The tools described in this page could give false positives: They could report lines to change when those lines do not need to be changed. For example, this can happen with PHP_CodeSniffer and JavaScript files, where PHP_CodeSniffer would show as error/warning using null  instead of NULL. null is used in JavaScript files and NULL is used in PHP files; PHP_CodeSniffer is applying rules that are for PHP files to JavaScript files and gives a wrong error/warning.

In other cases, they could give an error/warning that should be shown in a different context. For example, PHP_CodeSniffer could report
that the text in the following comment should end with a period.

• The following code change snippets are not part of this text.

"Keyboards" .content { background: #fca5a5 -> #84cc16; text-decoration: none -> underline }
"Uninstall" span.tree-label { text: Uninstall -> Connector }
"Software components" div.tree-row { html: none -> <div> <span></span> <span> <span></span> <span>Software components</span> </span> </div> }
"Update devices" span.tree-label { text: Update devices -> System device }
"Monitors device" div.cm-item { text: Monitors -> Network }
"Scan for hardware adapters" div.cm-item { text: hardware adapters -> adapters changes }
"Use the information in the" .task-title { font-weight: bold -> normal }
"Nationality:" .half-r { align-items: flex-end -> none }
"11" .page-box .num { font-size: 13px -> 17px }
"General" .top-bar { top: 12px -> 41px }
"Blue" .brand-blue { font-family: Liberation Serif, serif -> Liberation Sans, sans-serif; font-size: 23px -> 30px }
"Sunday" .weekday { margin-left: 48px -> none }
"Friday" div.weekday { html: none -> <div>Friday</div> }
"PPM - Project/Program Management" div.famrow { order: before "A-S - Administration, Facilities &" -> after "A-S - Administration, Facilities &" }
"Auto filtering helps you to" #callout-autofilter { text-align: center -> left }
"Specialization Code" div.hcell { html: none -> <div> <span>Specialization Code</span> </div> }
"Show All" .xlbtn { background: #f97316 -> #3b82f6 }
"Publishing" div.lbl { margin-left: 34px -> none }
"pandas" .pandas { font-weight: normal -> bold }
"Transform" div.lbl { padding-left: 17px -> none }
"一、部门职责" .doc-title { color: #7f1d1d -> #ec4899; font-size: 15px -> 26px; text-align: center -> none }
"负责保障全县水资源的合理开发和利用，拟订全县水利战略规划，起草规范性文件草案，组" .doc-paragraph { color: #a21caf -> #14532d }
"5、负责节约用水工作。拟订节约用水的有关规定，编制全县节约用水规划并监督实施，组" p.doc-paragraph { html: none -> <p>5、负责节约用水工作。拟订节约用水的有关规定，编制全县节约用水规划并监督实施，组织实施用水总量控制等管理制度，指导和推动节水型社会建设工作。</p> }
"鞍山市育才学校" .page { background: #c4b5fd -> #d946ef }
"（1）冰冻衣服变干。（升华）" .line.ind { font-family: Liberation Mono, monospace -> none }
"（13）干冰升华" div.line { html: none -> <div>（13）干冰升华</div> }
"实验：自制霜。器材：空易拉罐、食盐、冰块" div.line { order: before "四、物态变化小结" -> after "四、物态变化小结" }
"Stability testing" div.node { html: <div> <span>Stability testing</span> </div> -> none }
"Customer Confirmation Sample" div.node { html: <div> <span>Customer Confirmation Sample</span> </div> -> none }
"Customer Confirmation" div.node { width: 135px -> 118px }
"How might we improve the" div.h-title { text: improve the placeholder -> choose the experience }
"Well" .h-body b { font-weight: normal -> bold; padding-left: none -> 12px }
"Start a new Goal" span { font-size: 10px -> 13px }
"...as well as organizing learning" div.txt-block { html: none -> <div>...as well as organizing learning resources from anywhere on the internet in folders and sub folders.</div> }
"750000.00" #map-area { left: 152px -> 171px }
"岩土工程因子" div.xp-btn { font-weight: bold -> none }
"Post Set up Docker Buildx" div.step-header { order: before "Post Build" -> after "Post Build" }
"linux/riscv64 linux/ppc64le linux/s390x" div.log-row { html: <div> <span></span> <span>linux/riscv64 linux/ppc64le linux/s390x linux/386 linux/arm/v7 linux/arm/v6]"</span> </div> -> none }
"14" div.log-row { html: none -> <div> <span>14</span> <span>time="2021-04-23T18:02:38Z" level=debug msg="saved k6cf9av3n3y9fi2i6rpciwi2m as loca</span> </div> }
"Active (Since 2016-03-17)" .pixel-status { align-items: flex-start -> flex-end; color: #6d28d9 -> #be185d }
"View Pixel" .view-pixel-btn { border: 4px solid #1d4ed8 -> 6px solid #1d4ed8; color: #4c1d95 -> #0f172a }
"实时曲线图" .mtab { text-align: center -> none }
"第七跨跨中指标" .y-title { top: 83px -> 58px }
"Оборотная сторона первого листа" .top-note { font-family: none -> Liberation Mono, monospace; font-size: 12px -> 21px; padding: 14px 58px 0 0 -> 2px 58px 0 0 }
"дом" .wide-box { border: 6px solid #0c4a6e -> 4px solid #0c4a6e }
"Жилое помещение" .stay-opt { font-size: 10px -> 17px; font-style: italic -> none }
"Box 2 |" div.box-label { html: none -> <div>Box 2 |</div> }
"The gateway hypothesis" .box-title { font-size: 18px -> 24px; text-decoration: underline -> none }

// $config['system.performance']['css']['preprocess'] = FALSE;
// $config['system.performance']['js']['preprocess'] = FALSE;

That is commented out PHP code and it does not need to be changed. The rule PHP_CodeSniffer applies is for comments containing a sentence, which ends with a period. The rule is thought for comments like the following ones.

// If we are updating an existing node without adding a new revision, we
// need to make sure $entity->revision_log is reset whenever it is empty.
// Therefore, this code allows us to avoid clobbering an existing log
// entry with an empty one.

The rule is for adding more helpful comments in code, but it does not verify if the comment contains code, nor can it understand when there are exceptions to the Drupal coding standards.